Various observations that have been made about the huge divergence in price patterns over the last several decades displayed in the chart include:
a. The greater (lower) the degree of government involvement in the provision of a good or service the greater (lower) the price increases (decreases) over time, e.g., hospital and medical costs, college tuition, childcare with both large degrees of government funding/regulation and large price increases vs. software, electronics, toys, cars and clothing with both relatively less government funding/regulation and falling prices. As somebody on Twitter commented:
Blue lines = prices subject to free market forces. Red lines = prices subject to regulatory capture by government. Food and drink is debatable either way. Conclusion: remind me why socialism is so great again.
b. Prices for manufactured goods (cars, clothing, appliances, furniture, electronic goods, toys) have experienced large price declines over time relative to overall inflation, wages, and prices for services (education, medical care, and childcare).
c. The greater the degree of international competition for tradeable goods, the greater the decline in prices over time, e.g., toys, clothing, TVs, appliances, furniture, footwear, etc.
d. The price series that has shown the greatest change recently is the CPI for Educational Books (mostly college textbooks). Textbook prices rose an average of nearly 6% annually between January 1998 and December 2016, nearly three times average annual inflation during that period of just above 2%. But starting in early 2017, the CPI for Educational Books flattened for the first time ever and has now actually declined in 14 of the last 24 months and by -4.0% cumulatively over the most recent two-year period.
We can expect future declines in the prices of college textbooks, as the traditional textbook market faces increasingly tough and disruptive competition from alternative options including hundreds of “open textbooks” that have been funded, published, and licensed to be freely used, adapted, and distributed. The University of Minnesota’s Center for Open Education maintains an “Open Textbook Library” website that lists hundreds of textbooks in more than 20 academic subjects that are available for free online or as a PDF file, or as a print copy at a low-cost ($33.50 for print copies from OpenStax). Just in the field of economics, there are 25 free open textbooks for Economics courses including Principles of Microeconomics, Principles of Macroeconomics, International Economics, Money and Banking, Economic Analysis, and Principles of Political Economy.
Based on the evidence in the chart above showing stagnating and now falling college textbook prices following half a century of rising prices, Hurricane Joseph (Schumpeter) appears to be hitting the college textbook market with a very large, tsunami of creative destruction called “The Open Textbook Effect.”
e.
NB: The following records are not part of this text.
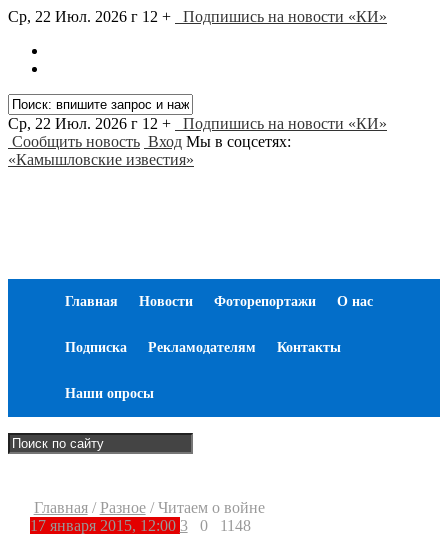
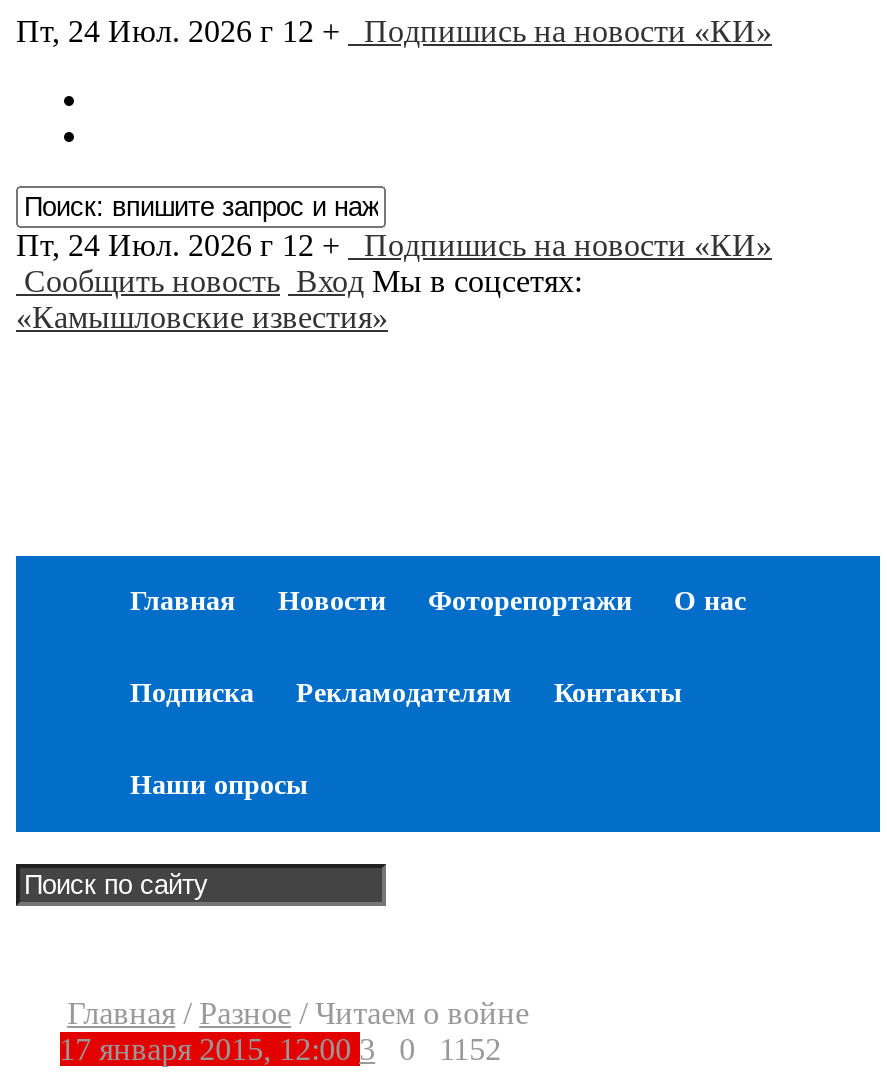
- Ср, 22 Июл. 2026 г 12 + Подпишись на новости «КИ»
+ Пт, 24 Июл. 2026 г 12 + Подпишись на новости «КИ»

- Ср, 22 Июл. 2026 г 12 + Подпишись на новости «КИ»
+ Пт, 24 Июл. 2026 г 12 + Подпишись на новости «КИ»

- 0 1148
+ 0 1152
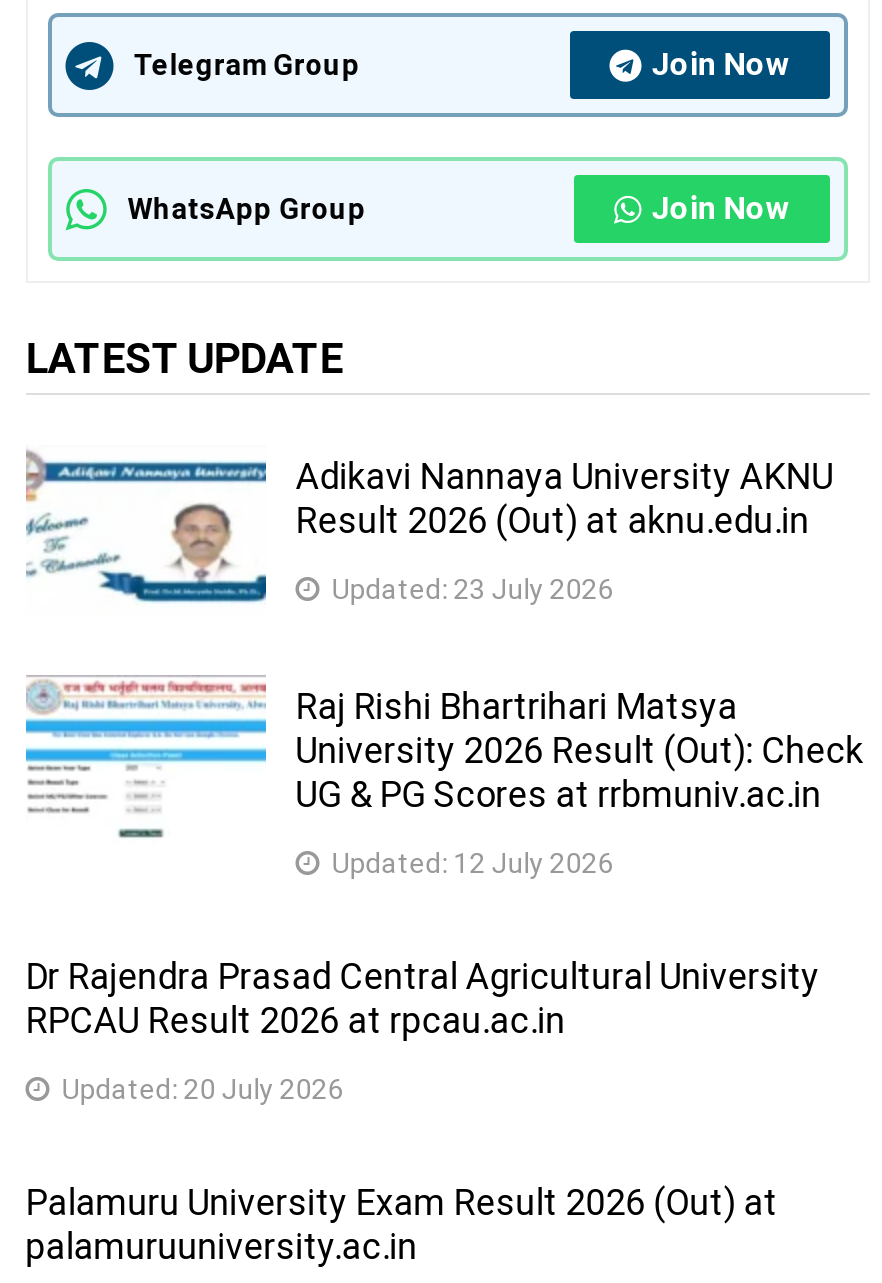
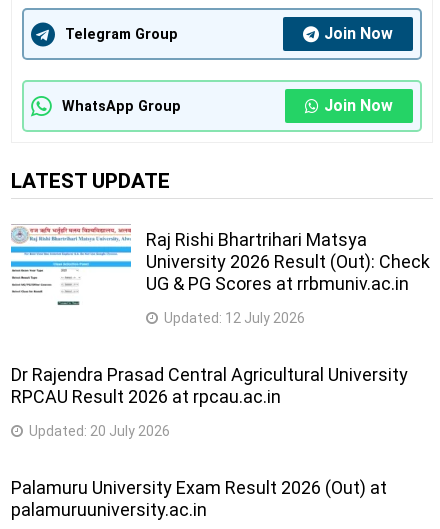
- [image]
- Adikavi Nannaya University AKNU
- Result 2026 (Out) at aknu.edu.in
- Updated: 23 July 2026
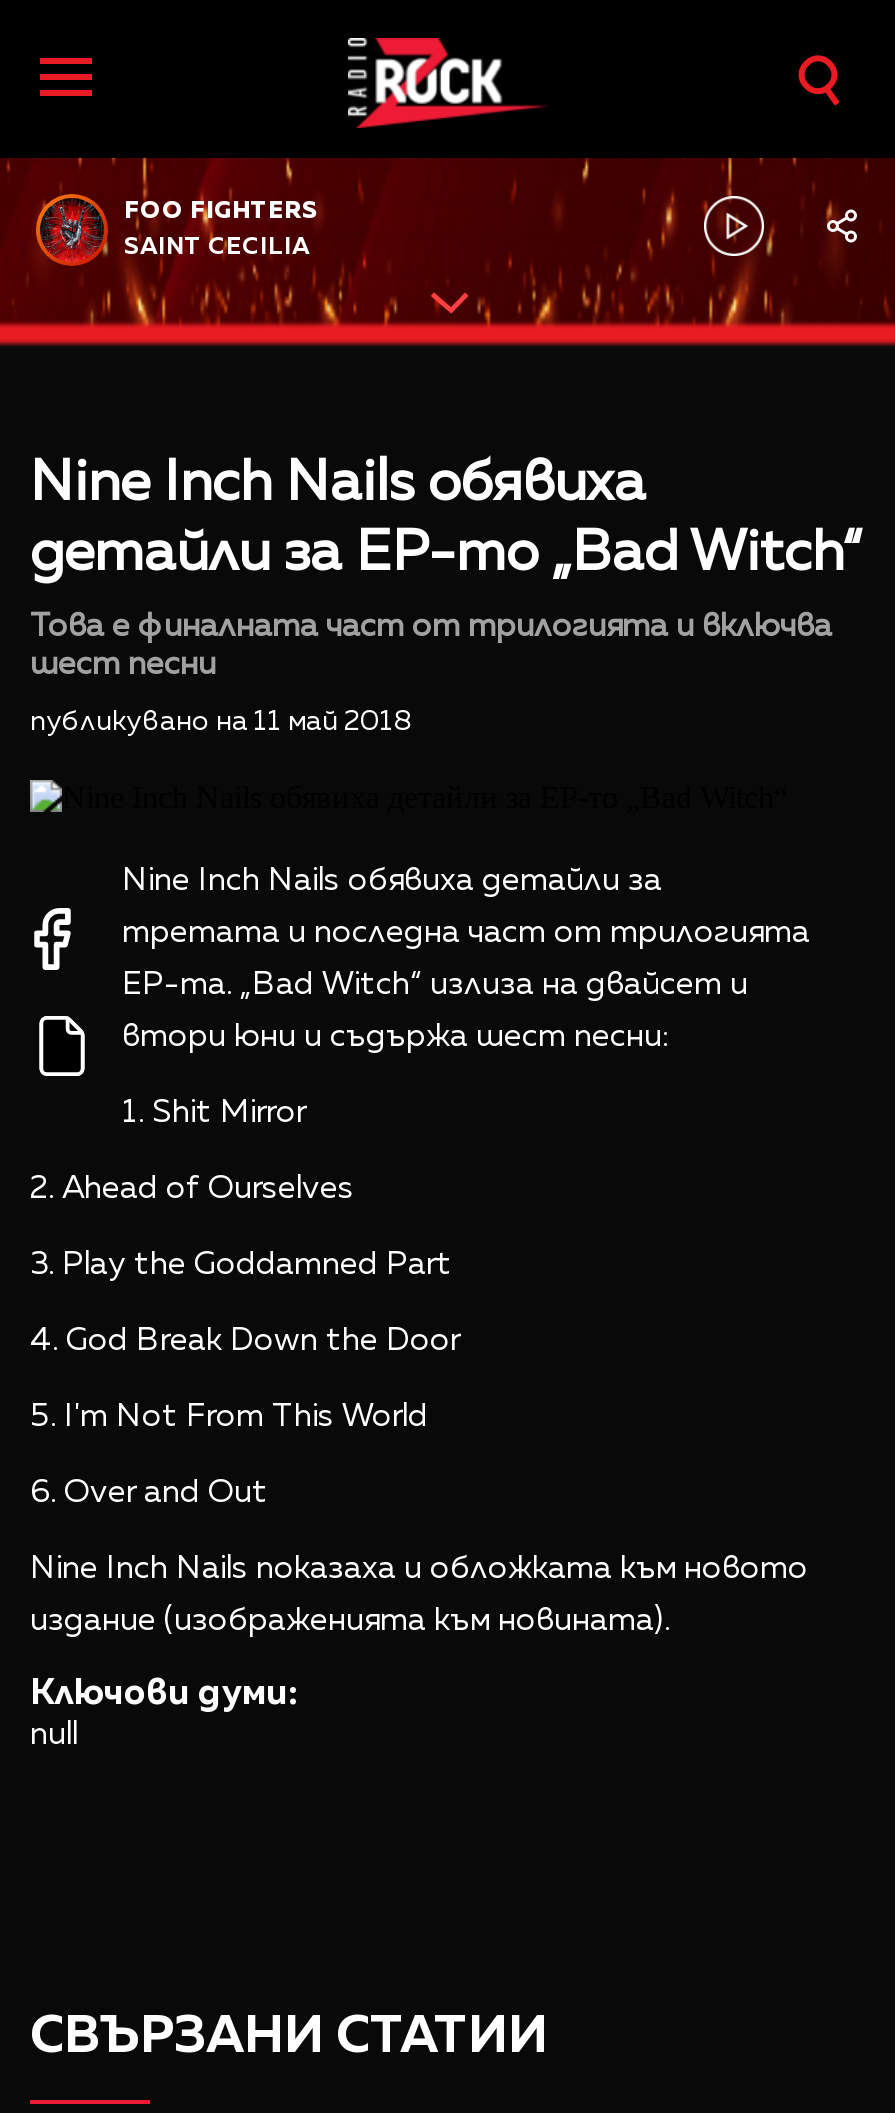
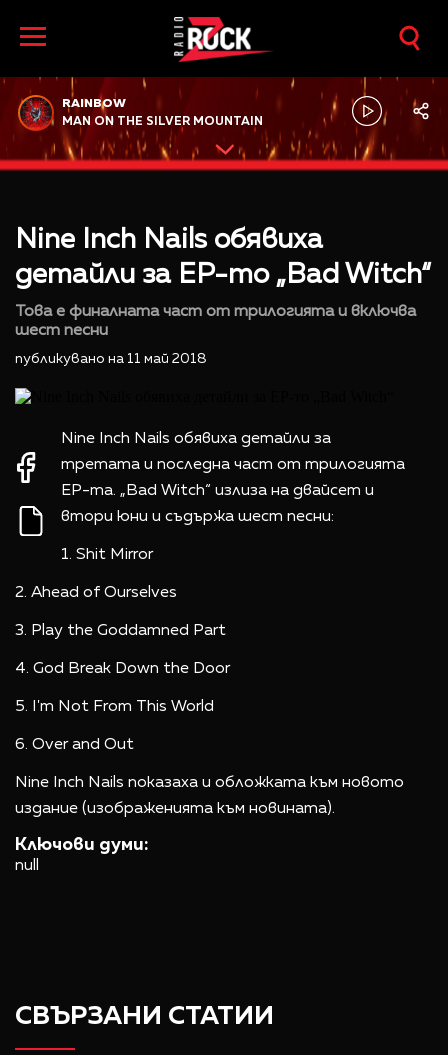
- FOO FIGHTERS
+ RAINBOW

- SAINT CECILIA
+ MAN ON THE SILVER MOUNTAIN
The annual increase in college tuition and fees of only 1.74% through June of this year was one the smallest annual increases in the history of the CPI for college tuition and fees going all the way back to 1978. That increase is far below the average annual increase in college tuition of nearly 6% over the last 42 years. So perhaps the “higher education bubble” is finally starting to show signs of deflating? And we can expect that bubble to continue to deflate as a result of the new pressure from the coronavirus pandemic on higher education.
MP: I’ll continue to update the price chart every six months, look for the next version in January 2021 with data through December 2020.